Does Gulliver experience a particular conflict between passion and responsibility in Gulliver's Travels?I'm looking for a representation from Gulliver's Travels that illustrates the recurring theme...
Does Gulliver experience a particular conflict between passion and responsibility in Gulliver's Travels?
I'm looking for a representation from Gulliver's Travels that illustrates the recurring theme in literature of the classic war between a passion and responsibility. For instance, a personal cause, a love, a desire for revenge, a dtermination to redress a wrong or some other emotion or drive that may conflict with moral duty.
During Lemuel Gulliver’s strange travels, he learns much about himself and humanity. It is, however, in Part IV, when he meets the Houyhnhms, when he experiences the final break between his passion and his responsibility.

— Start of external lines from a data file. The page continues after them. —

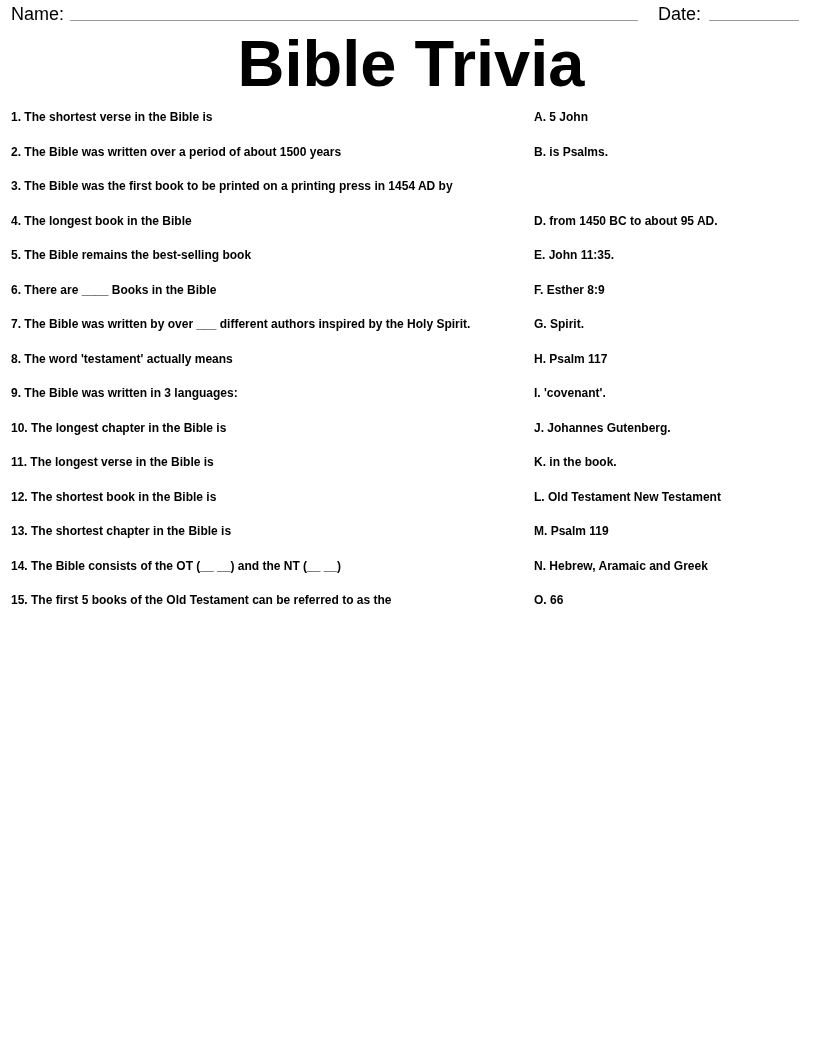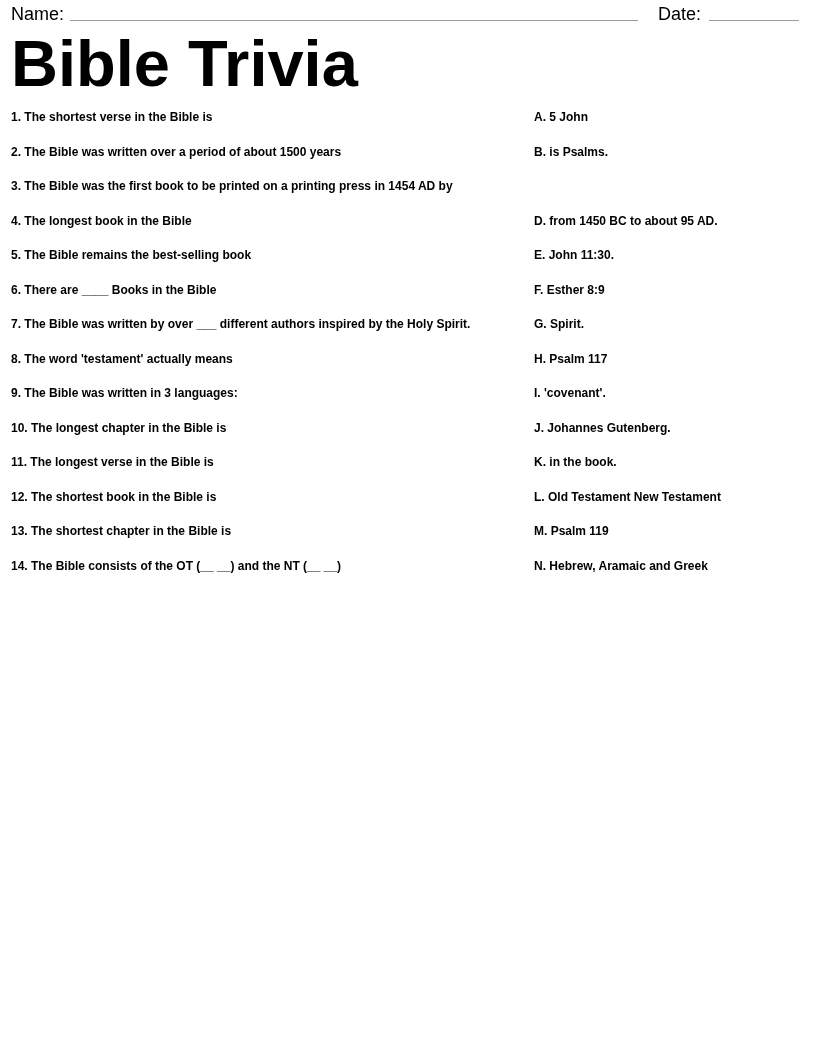"Bible Trivia" .title { text-align: none -> center }
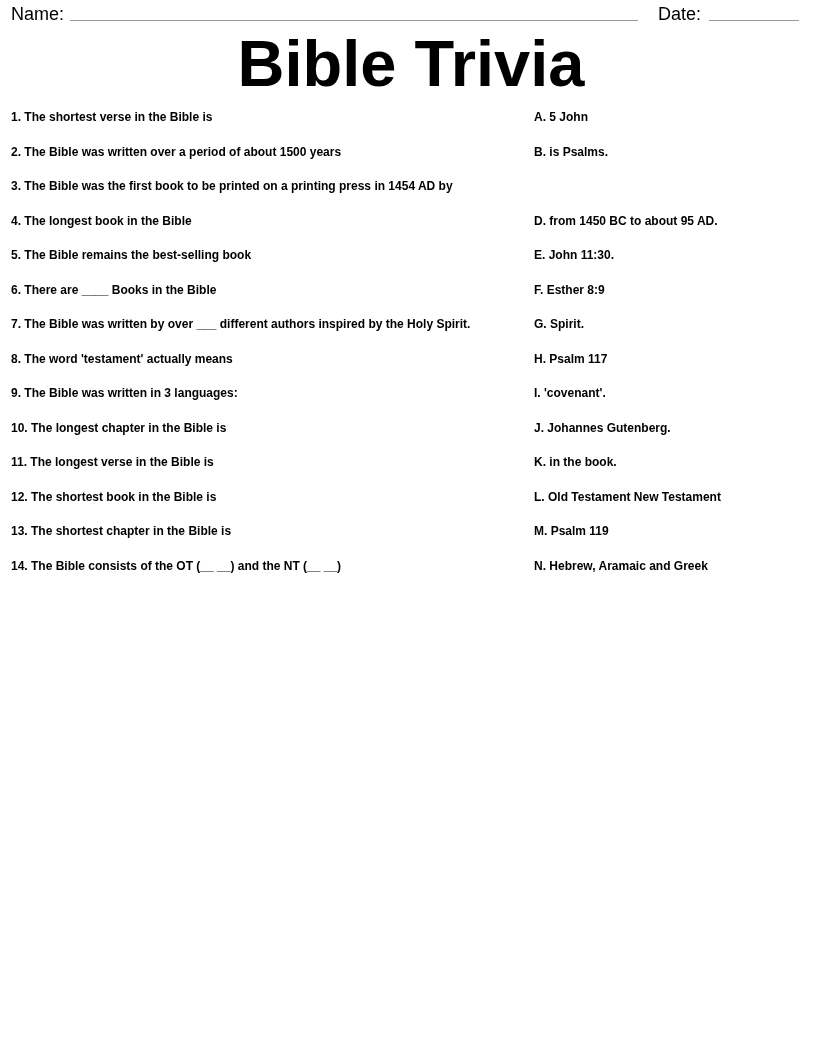"E. John 11:30." div.a { text: 11:30 -> 11:35 }
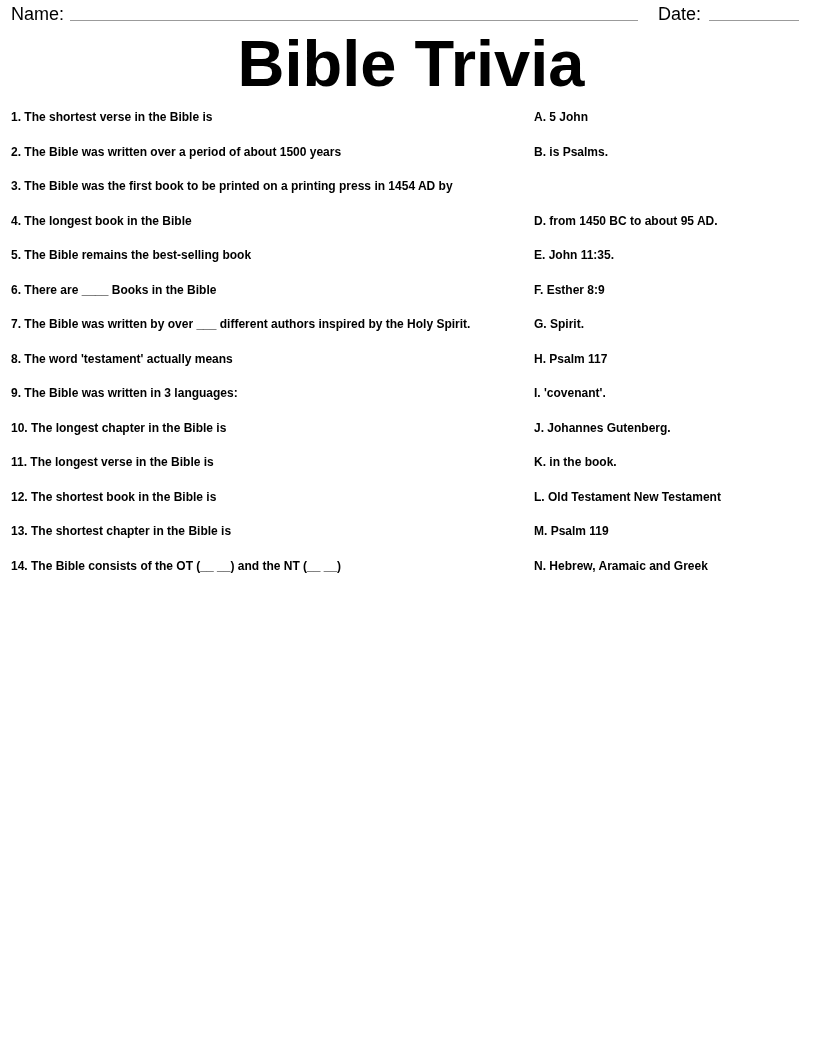"15. The first 5 books" div.row { html: none -> <div> <div>15. The first 5 books of the Old Testament can be referred to as the</div> <div>O. 66</div> </div> }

Like all married men, Gulliver’s primary responsibility is to his wife and family. He maintains this responsibility relatively well, even though he is on an involuntary journey that keeps him away from them. Indeed, for the most part of the book, his passion and responsibility are relatively uniform, both being focused on being a good family man.
However, when he reaches the Houyhnhms, Gulliver develops a passion that separates him completely from his role as family man, and indeed from humanity in general.
Through is interactions with the alien race that looks like horses, Gulliver comes to the conclusion that humanity is little better than the barbaric “Yahoos,” a native humanoid race. This drives him to an extremely passionate disgust, not only for human beings in general, but also for himself and his family. This negative passion drives him away from his responsibilities towards his family.
Gulliver wallows in this for a long time after returning home. Even as he learns to accept at least his wife and family again, he never completely distances himself from the passionate disgust that led to the separation between them.